DATA FOR PROCESSING
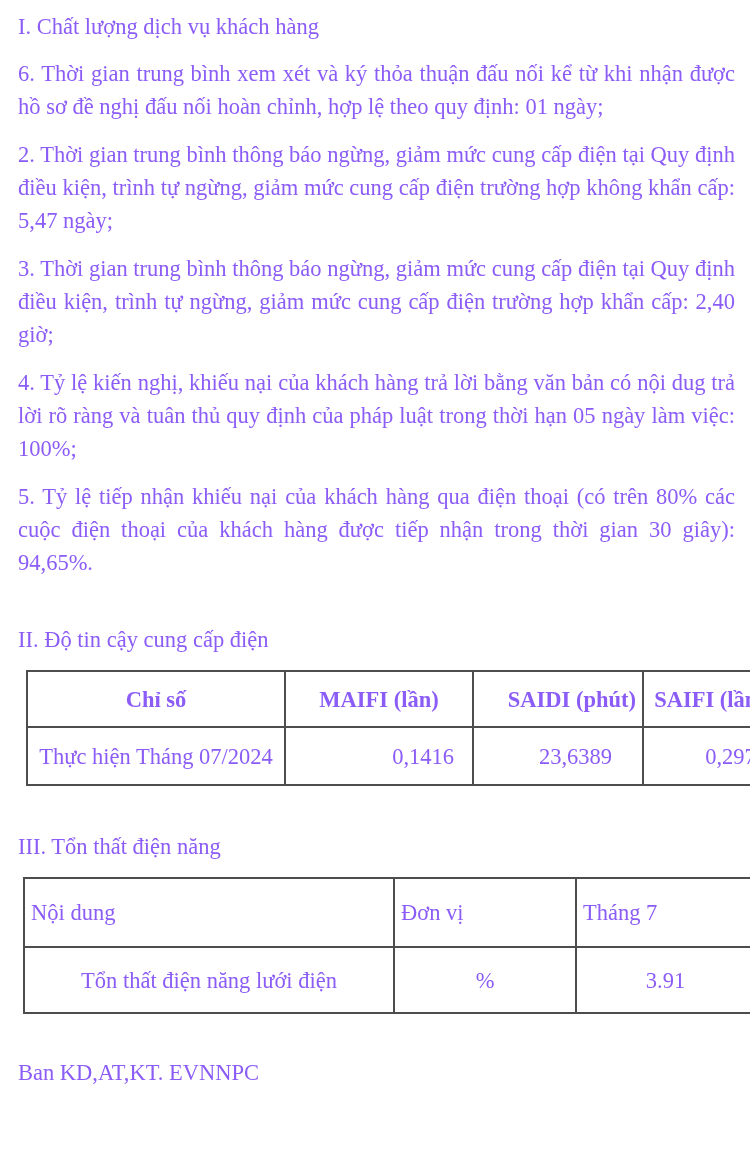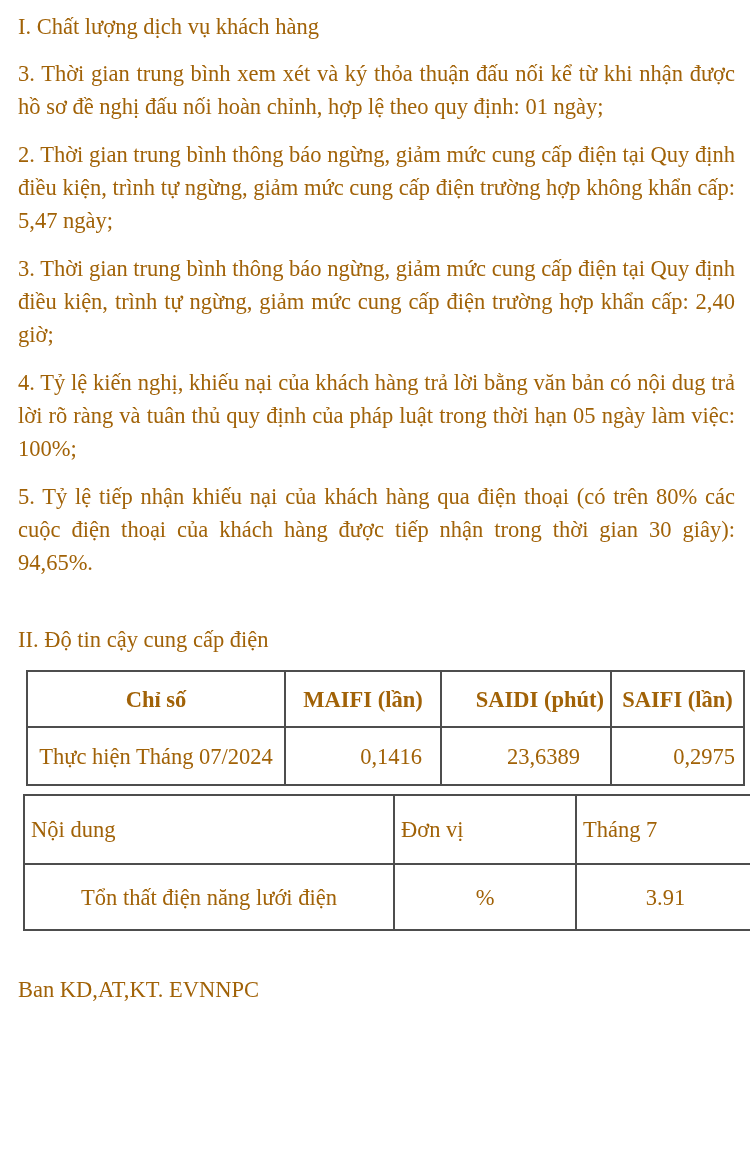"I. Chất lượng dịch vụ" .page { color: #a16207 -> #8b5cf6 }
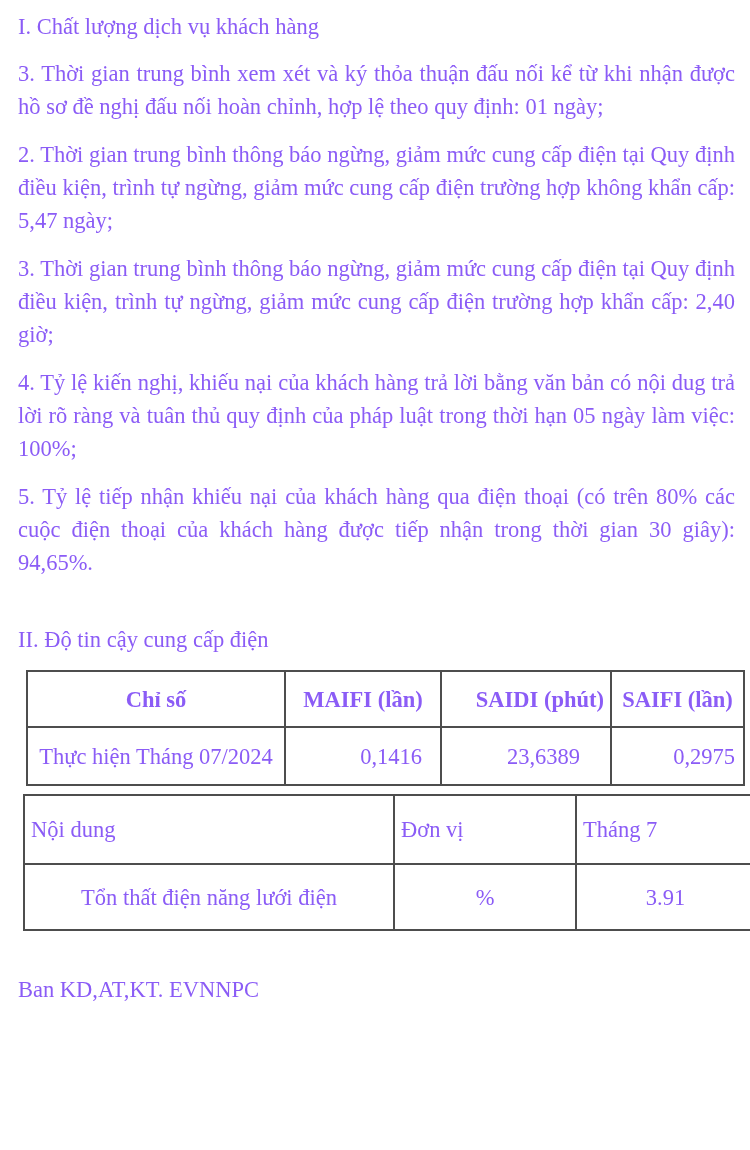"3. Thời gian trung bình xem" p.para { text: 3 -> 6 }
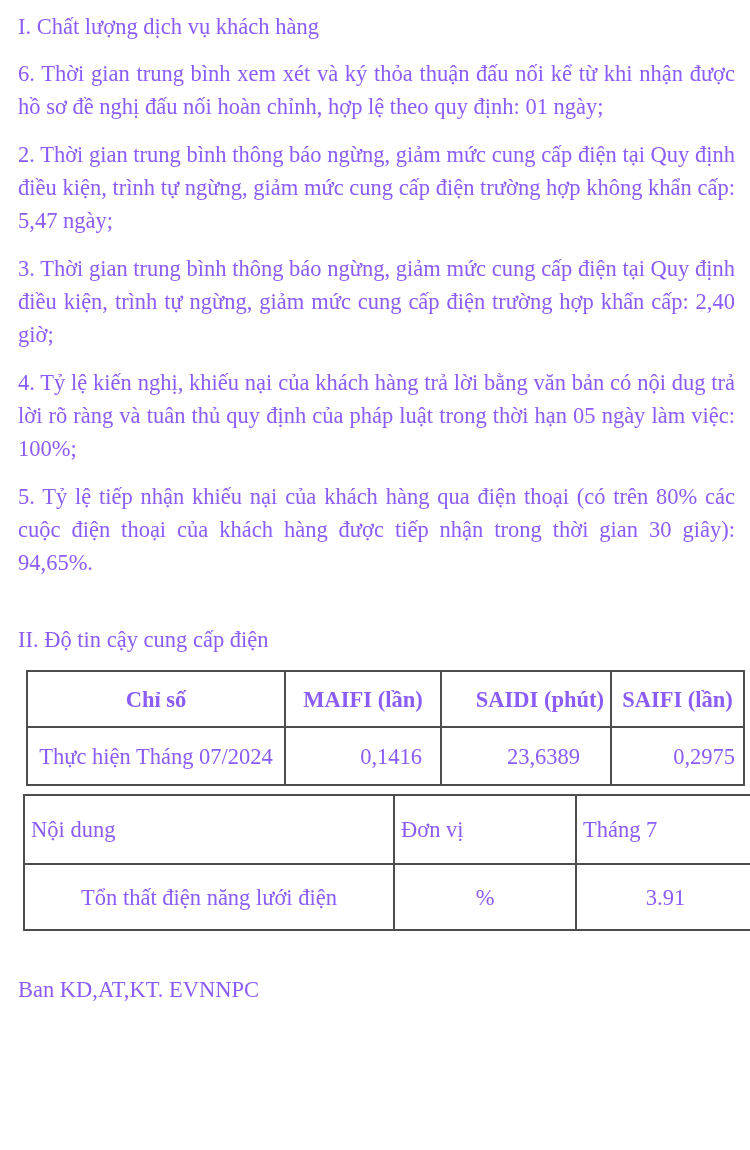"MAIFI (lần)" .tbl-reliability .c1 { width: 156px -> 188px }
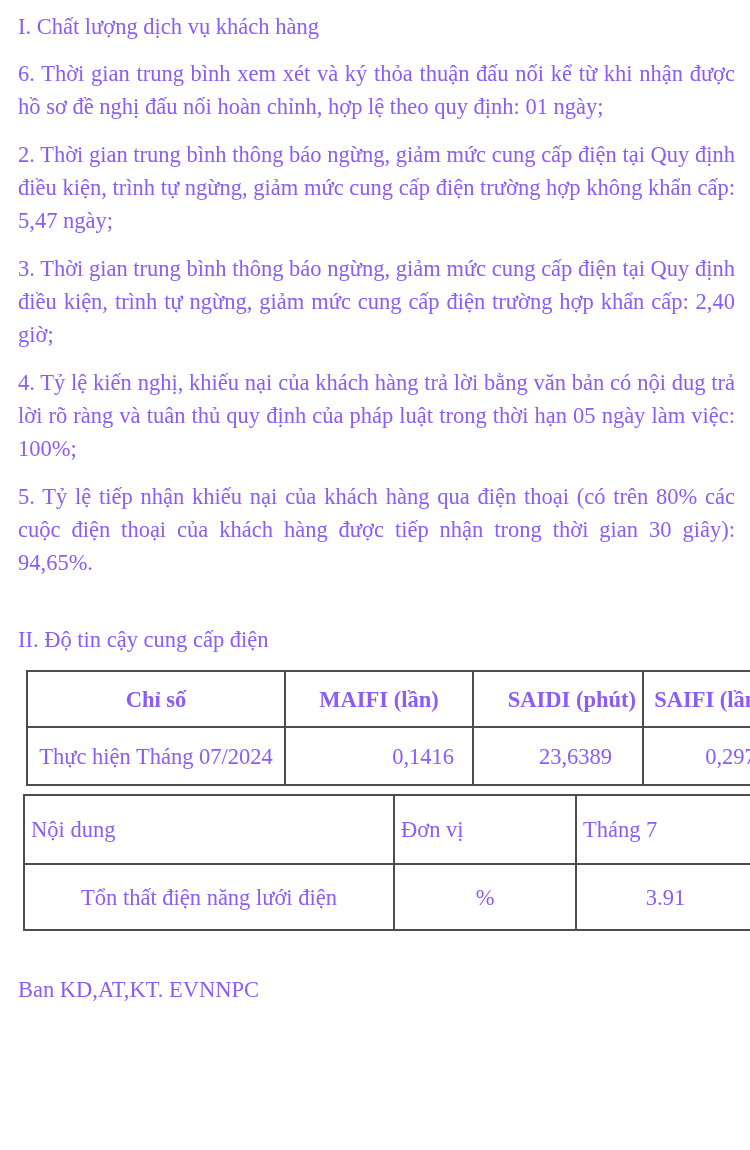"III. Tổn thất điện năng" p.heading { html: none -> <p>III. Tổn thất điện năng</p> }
--
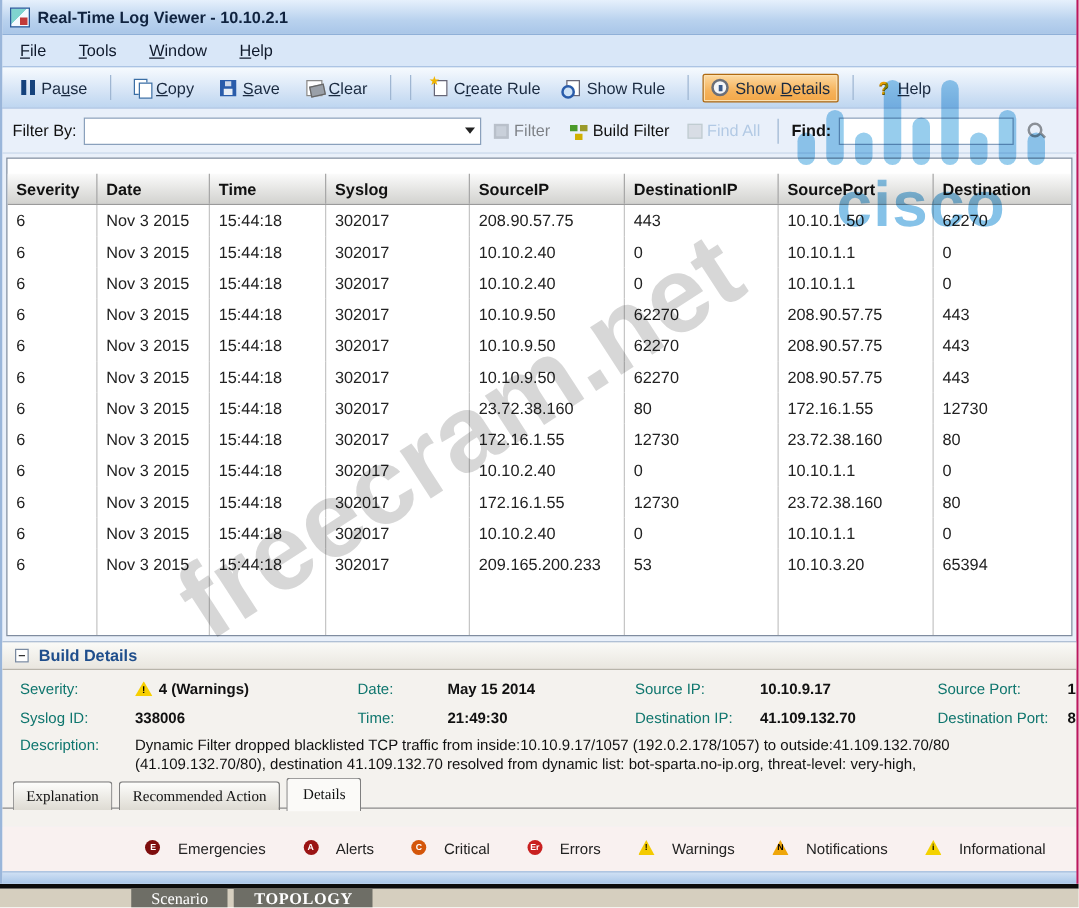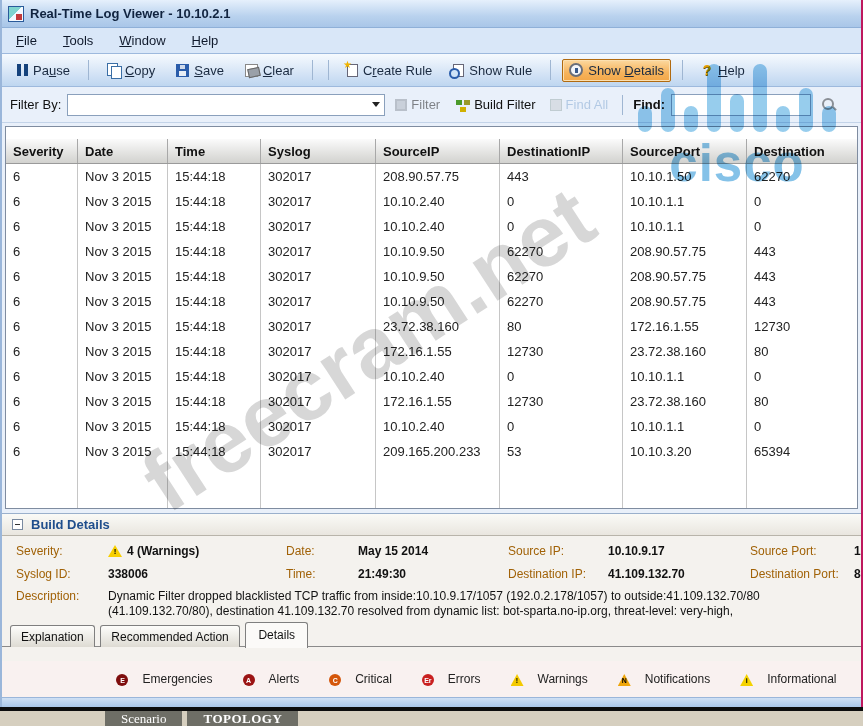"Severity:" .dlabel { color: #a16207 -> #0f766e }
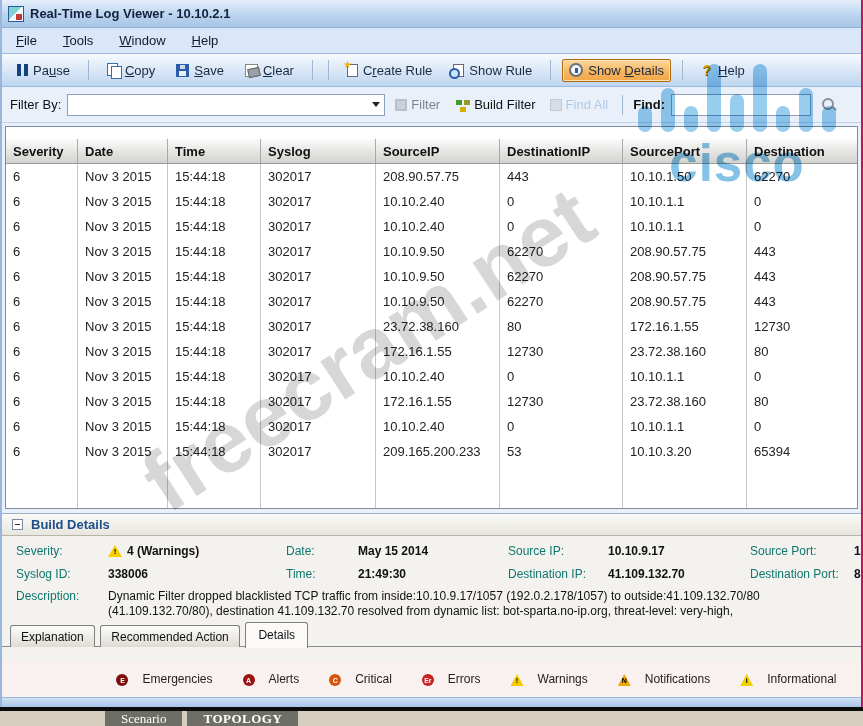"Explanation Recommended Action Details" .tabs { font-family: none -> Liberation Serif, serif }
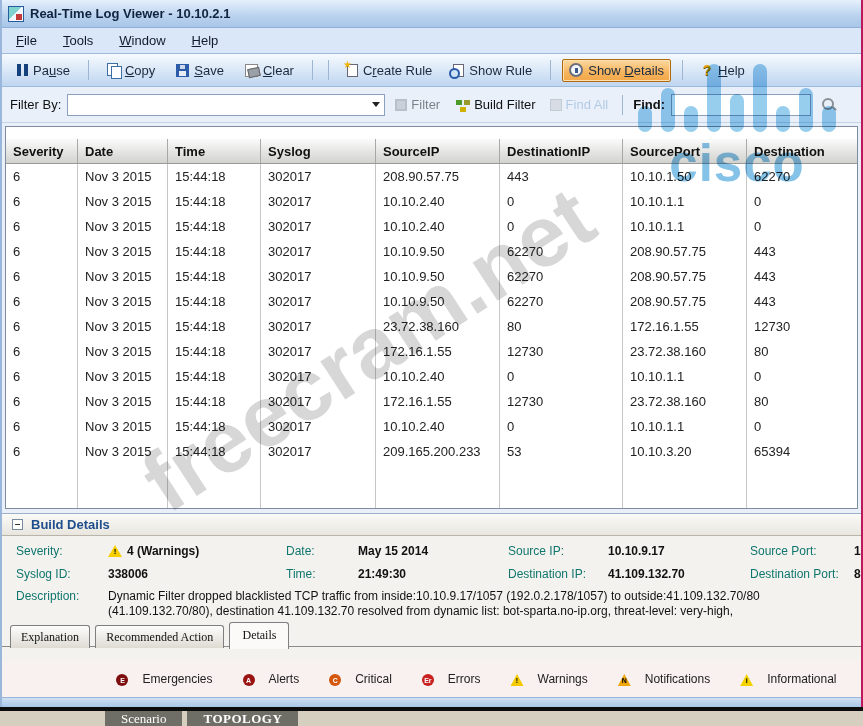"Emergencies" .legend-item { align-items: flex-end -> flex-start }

WHAT THE EXERCISE ASKS
Repeat exactly the stretch of the listing above that starts with the line holding "width: 156px ->" and finishes with the line holding "html: none ->", both included. Skip every picture.

EXERCISE ANSWER
"MAIFI (lần)" .tbl-reliability .c1 { width: 156px -> 188px }
"III. Tổn thất điện năng" p.heading { html: none -> <p>III. Tổn thất điện năng</p> }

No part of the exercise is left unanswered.